Common Name (CN)	wiki.nasqueron.org
Organization (O)	<Not Part Of Certificate>
Organizational Unit (OU)	<Not Part Of Certificate>
Serial Number	01:9A:E6:51:5F:7F:D1:16:CF:EC:DA:92:D0:9F:40:02:FD:1F

Issued By

Common Name (CN)	Let's Encrypt Authority X1
Organization (O)	Let's Encrypt
Organizational Unit (OU)	<Not Part Of Certificate>

Validity Period

Issued On	Tuesday, January 5, 2016 at 5:56:00 PM
Expires On	Monday, April 4, 2016 at 6:56:00 PM

Fingerprints

SHA-256 Fingerprint	7B AB 98 ED DA AC 09 FD F8 19 0E 37 F2 06 AA DB 0F EC 10 34 1D 4D 04 64 C4 F1 F3 C4 86 67 DC 65
SHA-1 Fingerprint	F6 F5 FF 95 3C 01 C5 35 2B C2 7C B7 2E E7 94 93 91 71 D2 98

SSL server test by Qualys SSL Labs

Grade A - https://www.ssllabs.com/ssltest/analyze.html?d=wiki.nasqueron.org&s=212.83.187.132&latest

How to add Let's encrypt support to a new site

When a vhost is created through TC2, use +letsencrypt to add the P151 block. Don't use +ssl.
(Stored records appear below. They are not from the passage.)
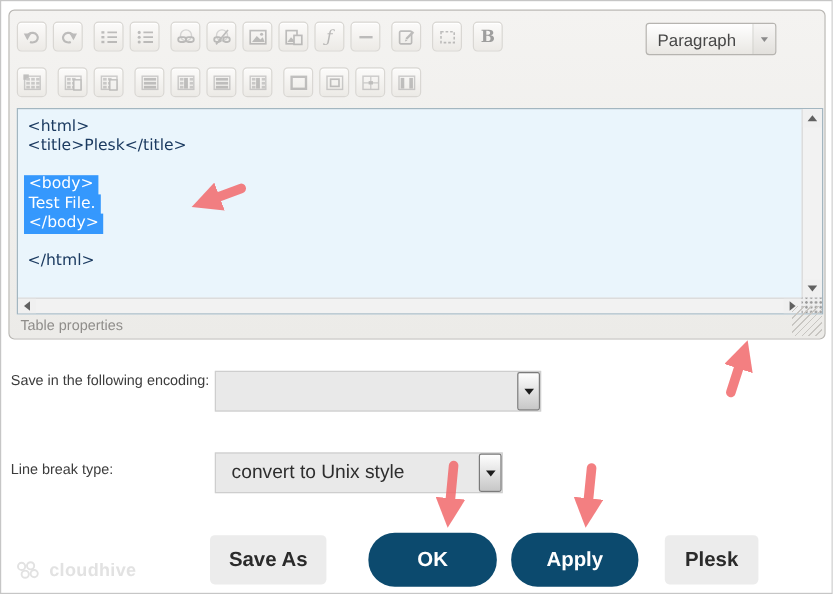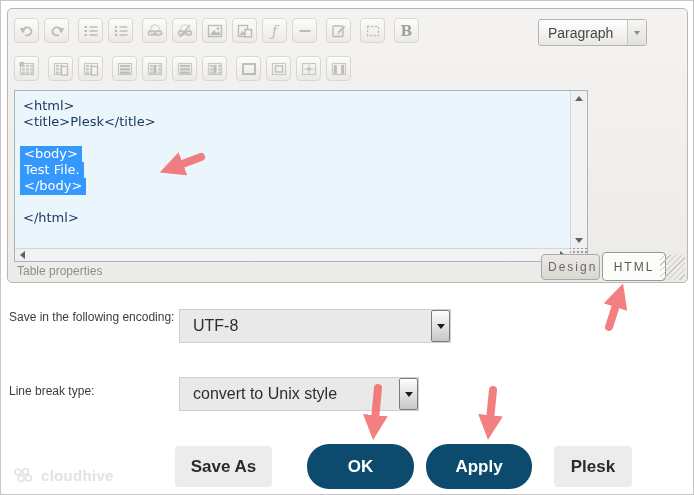"<html>" .code-wrap { width: 574px -> 672px }
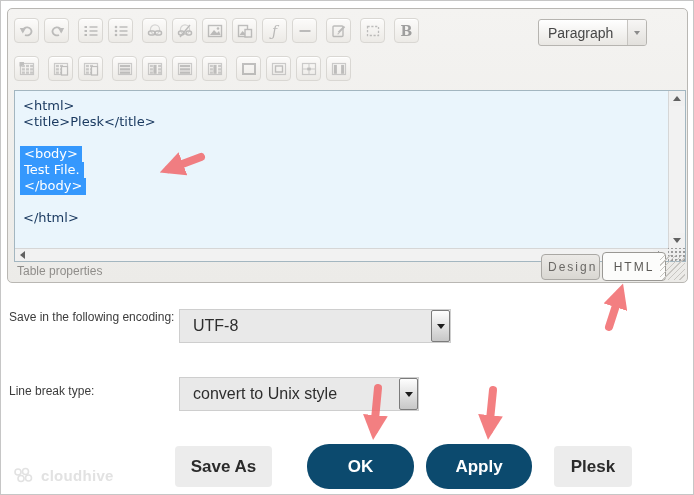"Design" button { html: <button>Design</button> -> none }
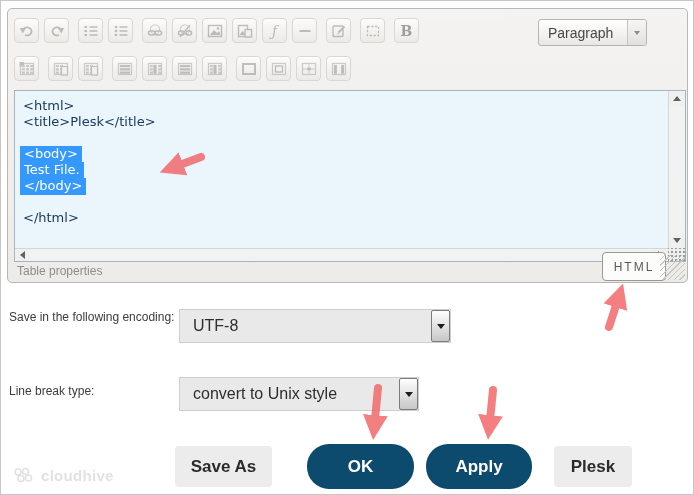"HTML" button { html: <button>HTML</button> -> none }
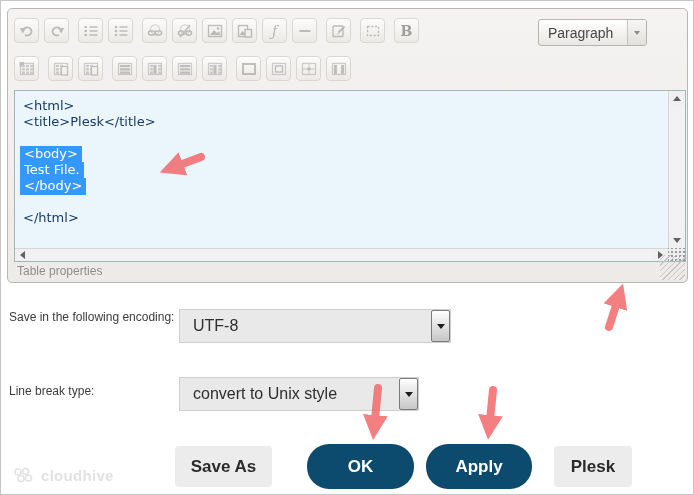"UTF-8" span.val { html: <span>UTF-8</span> -> none }
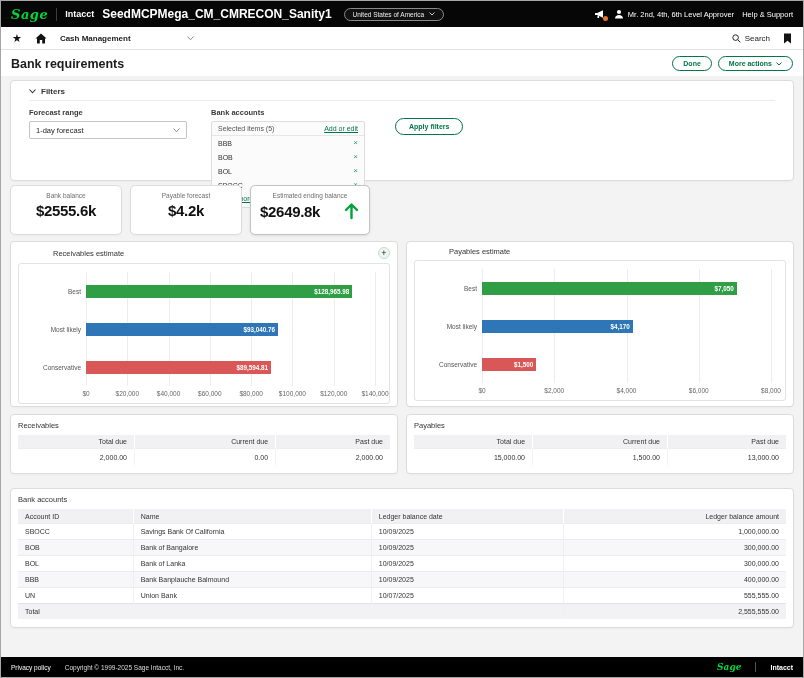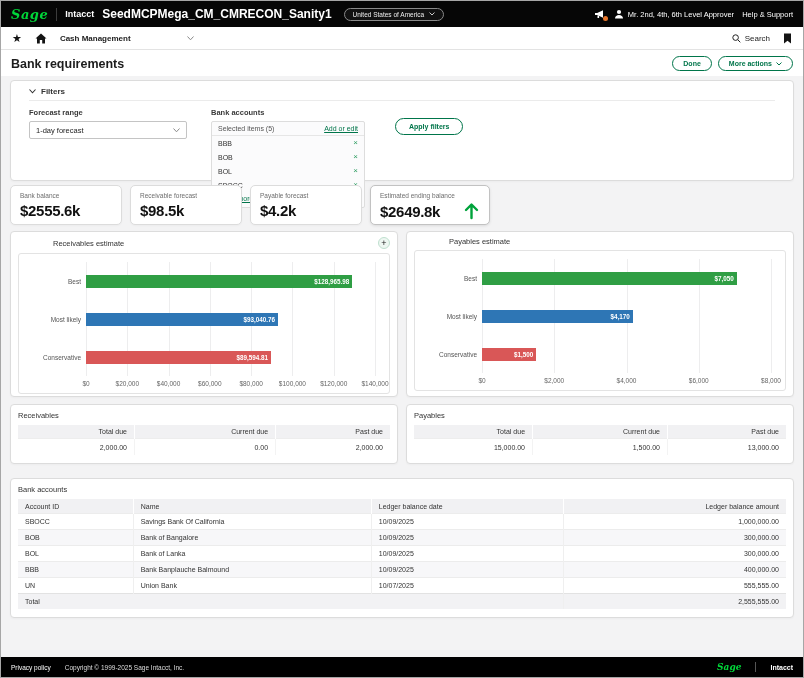"$2555.6k" .kpi { height: 40px -> 50px; text-align: none -> center }
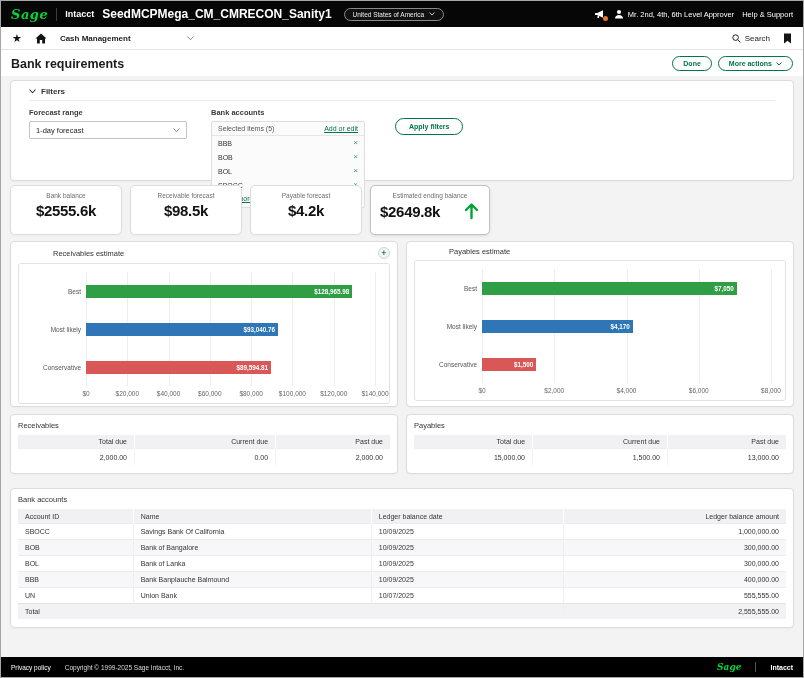"$98.5k" div.panel { html: <div> <div>Receivable forecast</div> <div>$98.5k</div> </div> -> none }
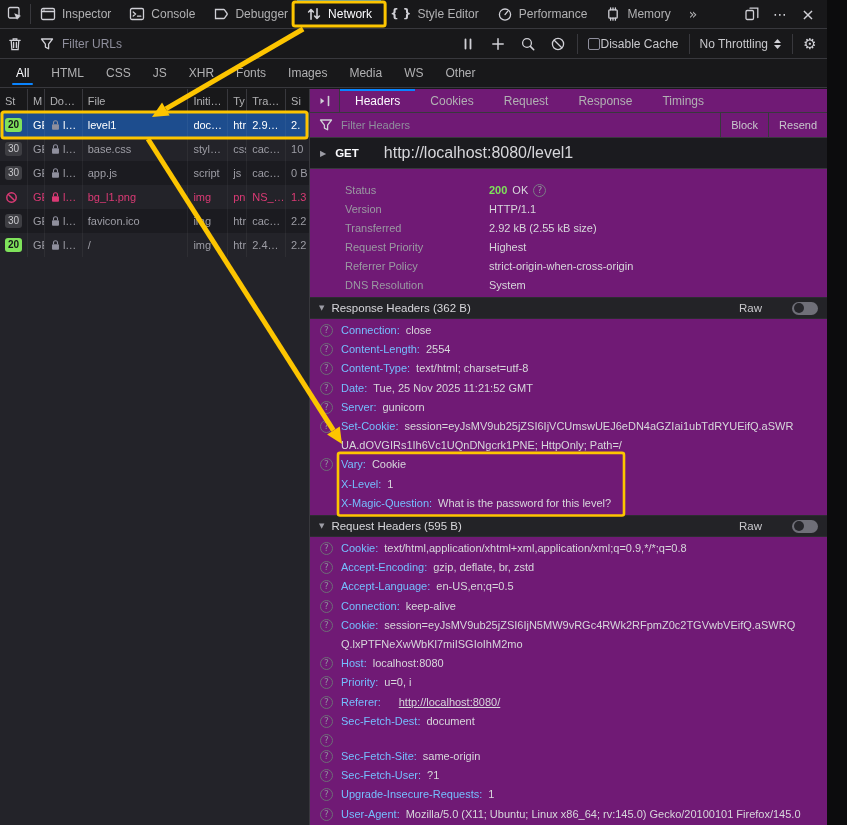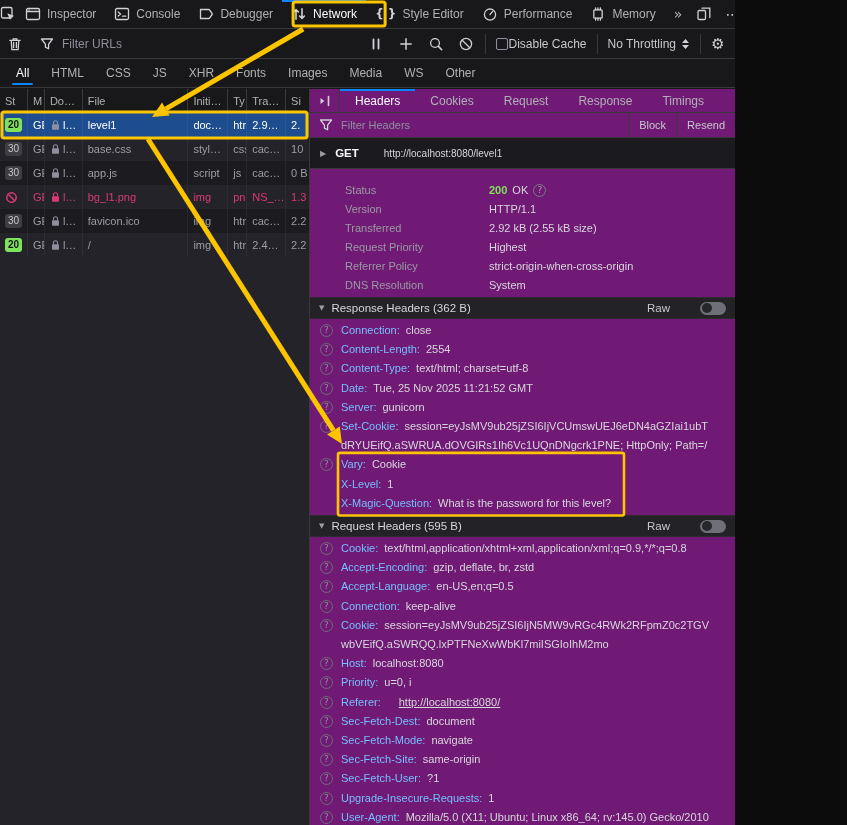"Inspector" #app { width: 735px -> 827px }
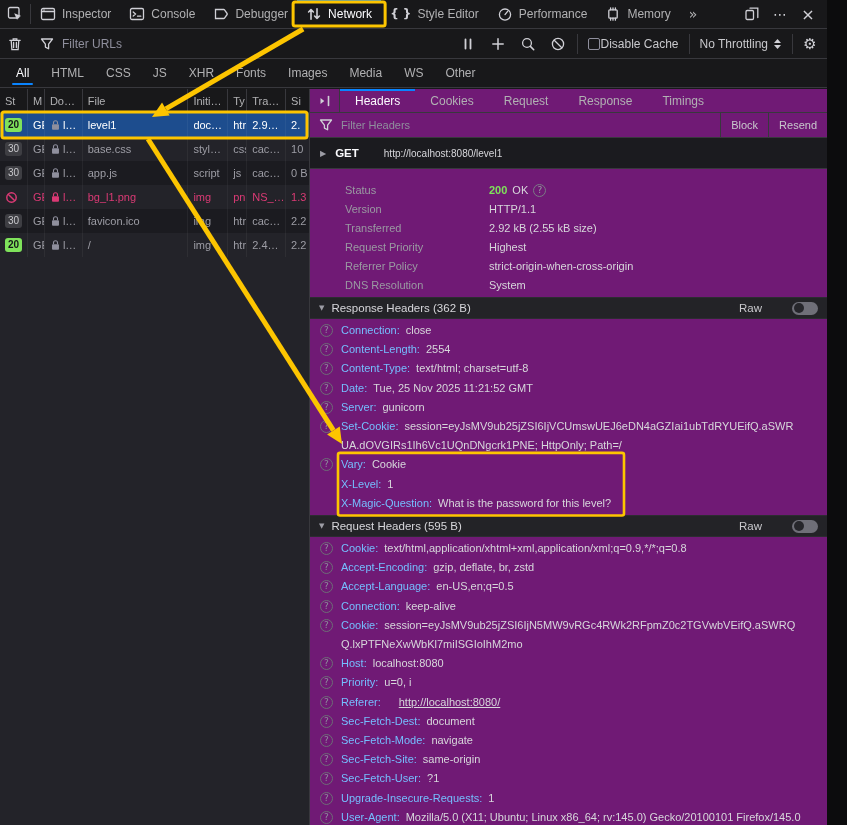"http://localhost:8080/level1" .geturl { font-size: 10px -> 16px }
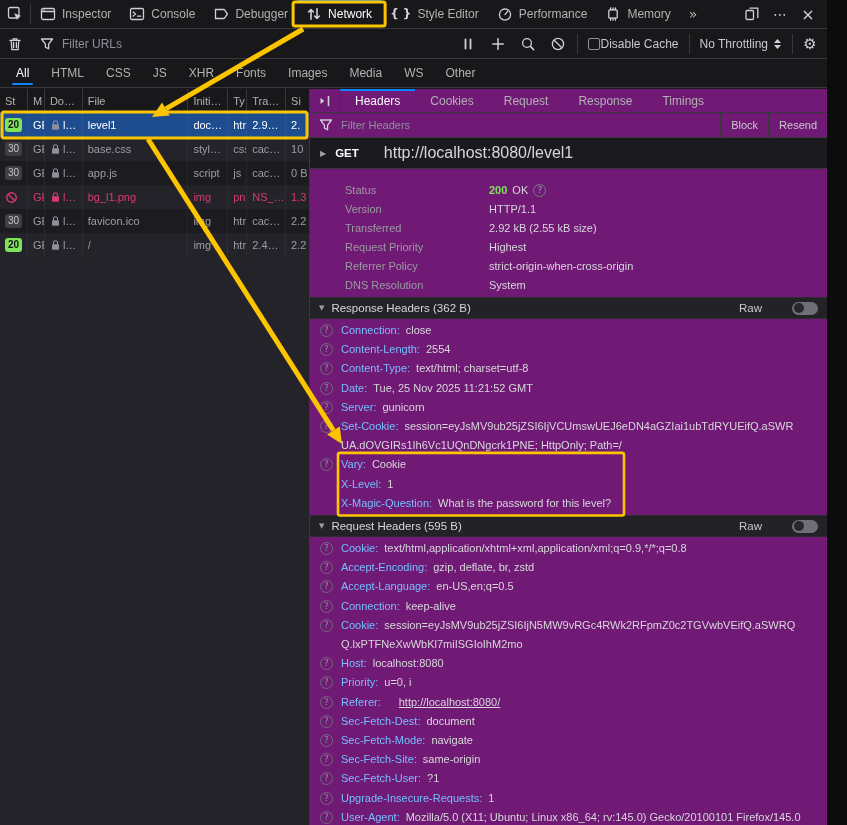"Sec-Fetch-Mode navigate" div.htext { html: <div> <span>Sec-Fetch-Mode</span><span>navigate</span> </div> -> none }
After a reload of nginx, launch Let's encrypt client : letsencrypt certonly --server https://acme-v01.api.letsencrypt.org/directory -a webroot --webroot-path=/var/letsencrypt-auto -d <your domain>.

Then, edit the vhost and uncomment the SSL instructions. Finally, reload again. These last two steps could be automated.